• Task description: Where does the string "isDraft" occur in the entries below? Copy every line where it does.

(Supplied data begins)

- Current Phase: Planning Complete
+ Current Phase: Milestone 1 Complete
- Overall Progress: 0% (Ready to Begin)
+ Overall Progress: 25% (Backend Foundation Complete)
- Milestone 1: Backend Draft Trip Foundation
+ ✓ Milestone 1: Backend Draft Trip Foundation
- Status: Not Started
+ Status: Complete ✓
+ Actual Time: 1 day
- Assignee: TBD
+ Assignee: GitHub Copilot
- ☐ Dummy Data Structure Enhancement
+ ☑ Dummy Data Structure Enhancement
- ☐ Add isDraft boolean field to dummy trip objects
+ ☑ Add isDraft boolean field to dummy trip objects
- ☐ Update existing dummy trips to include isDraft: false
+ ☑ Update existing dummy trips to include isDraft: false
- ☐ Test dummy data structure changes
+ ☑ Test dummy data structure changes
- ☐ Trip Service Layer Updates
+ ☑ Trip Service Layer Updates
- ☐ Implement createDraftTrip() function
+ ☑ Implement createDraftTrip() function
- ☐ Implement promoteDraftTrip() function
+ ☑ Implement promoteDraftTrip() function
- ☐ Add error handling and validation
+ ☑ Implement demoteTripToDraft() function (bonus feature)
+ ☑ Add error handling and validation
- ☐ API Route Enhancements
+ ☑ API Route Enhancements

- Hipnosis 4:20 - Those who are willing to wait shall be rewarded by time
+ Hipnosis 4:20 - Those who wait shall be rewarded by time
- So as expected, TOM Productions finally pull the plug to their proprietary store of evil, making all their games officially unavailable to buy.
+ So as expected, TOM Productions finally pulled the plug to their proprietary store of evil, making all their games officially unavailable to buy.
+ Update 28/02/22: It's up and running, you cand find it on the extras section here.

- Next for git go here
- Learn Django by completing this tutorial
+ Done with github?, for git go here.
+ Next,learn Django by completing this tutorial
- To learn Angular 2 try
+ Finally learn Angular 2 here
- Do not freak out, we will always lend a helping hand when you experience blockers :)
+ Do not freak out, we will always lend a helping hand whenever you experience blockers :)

(Supplied data ends)

• The completed task:
- ☐ Add isDraft boolean field to dummy trip objects
+ ☑ Add isDraft boolean field to dummy trip objects
- ☐ Update existing dummy trips to include isDraft: false
+ ☑ Update existing dummy trips to include isDraft: false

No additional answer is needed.